Records: Begin
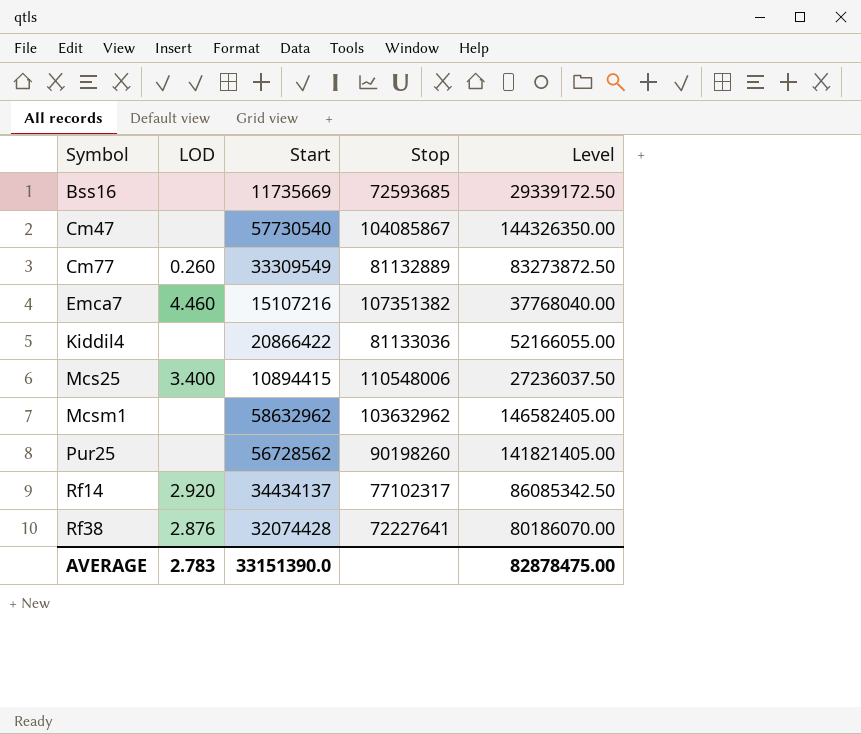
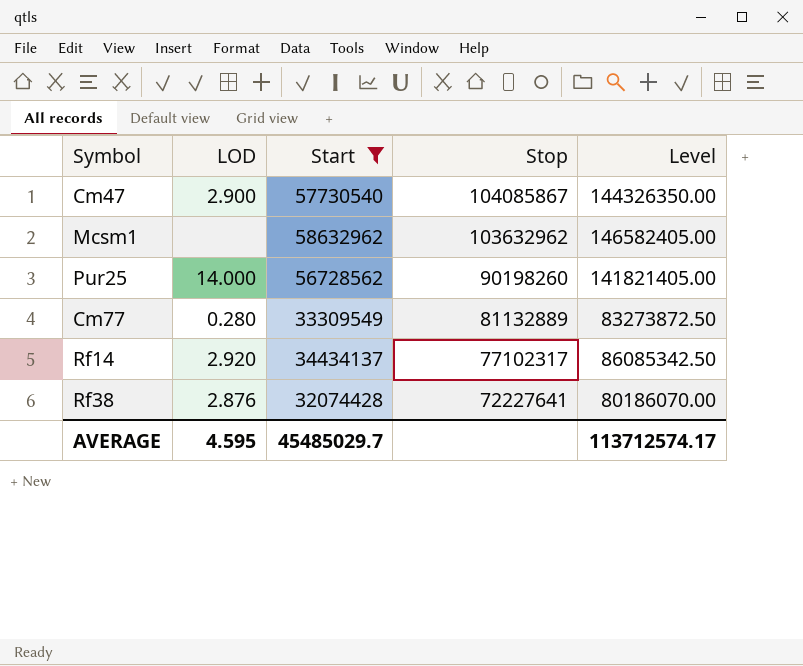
filter: none -> Start >= 32074428
row order: Symbol ascending -> Stop descending
Cm47 | LOD: none -> 2.900
Pur25 | LOD: none -> 14.000
Cm77 | LOD: 0.260 -> 0.280
AVERAGE | LOD: 2.783 -> 4.595
AVERAGE | Start: 33151390.0 -> 45485029.7
AVERAGE | Level: 82878475.00 -> 113712574.17

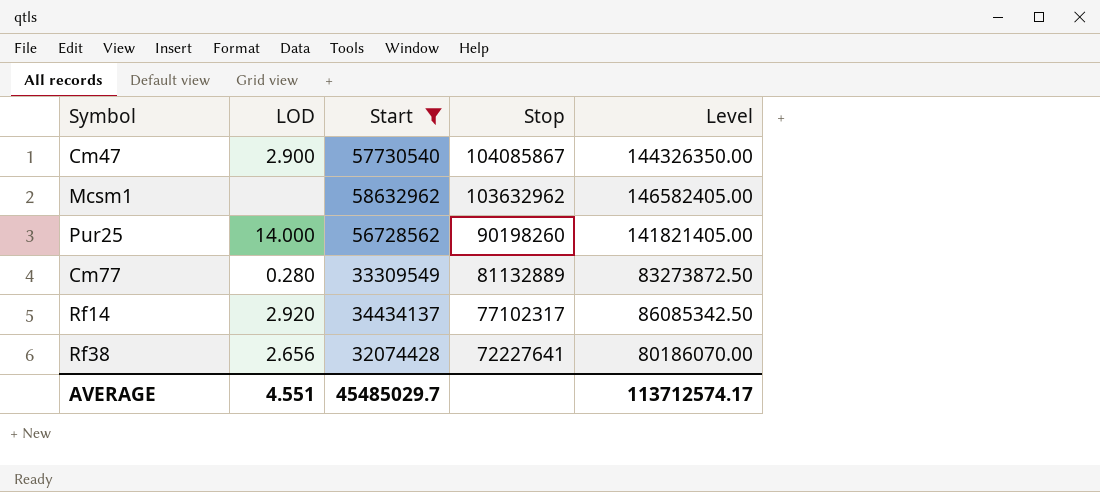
Rf38 | LOD: 2.876 -> 2.656
AVERAGE | LOD: 4.595 -> 4.551

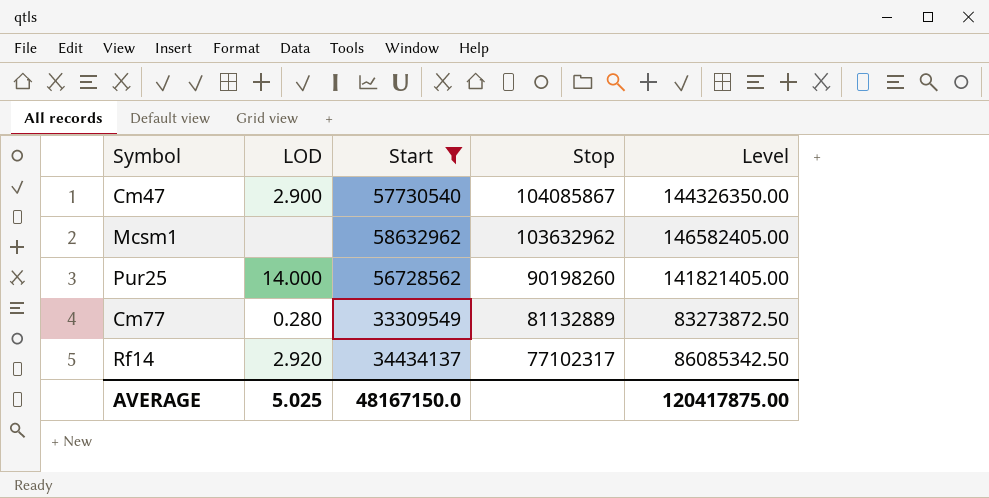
row Rf38: 2.656 | 32074428 | 72227641 | 80186070.00 -> none
AVERAGE | LOD: 4.551 -> 5.025
AVERAGE | Start: 45485029.7 -> 48167150.0
AVERAGE | Level: 113712574.17 -> 120417875.00

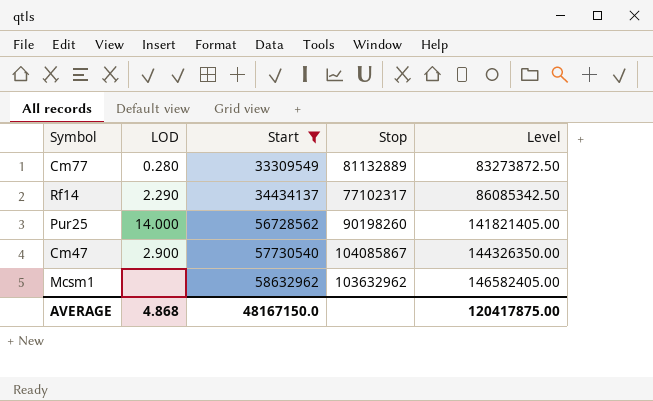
row order: Stop descending -> Start ascending
Rf14 | LOD: 2.920 -> 2.290
AVERAGE | LOD: 5.025 -> 4.868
Records: End
:: Task prompt ::
Copy the records shown above in their entirety and exactly; images are to be left out.

:: Answer box ::
filter: none -> Start >= 32074428
row order: Symbol ascending -> Stop descending
Cm47 | LOD: none -> 2.900
Pur25 | LOD: none -> 14.000
Cm77 | LOD: 0.260 -> 0.280
AVERAGE | LOD: 2.783 -> 4.595
AVERAGE | Start: 33151390.0 -> 45485029.7
AVERAGE | Level: 82878475.00 -> 113712574.17

Rf38 | LOD: 2.876 -> 2.656
AVERAGE | LOD: 4.595 -> 4.551

row Rf38: 2.656 | 32074428 | 72227641 | 80186070.00 -> none
AVERAGE | LOD: 4.551 -> 5.025
AVERAGE | Start: 45485029.7 -> 48167150.0
AVERAGE | Level: 113712574.17 -> 120417875.00

row order: Stop descending -> Start ascending
Rf14 | LOD: 2.920 -> 2.290
AVERAGE | LOD: 5.025 -> 4.868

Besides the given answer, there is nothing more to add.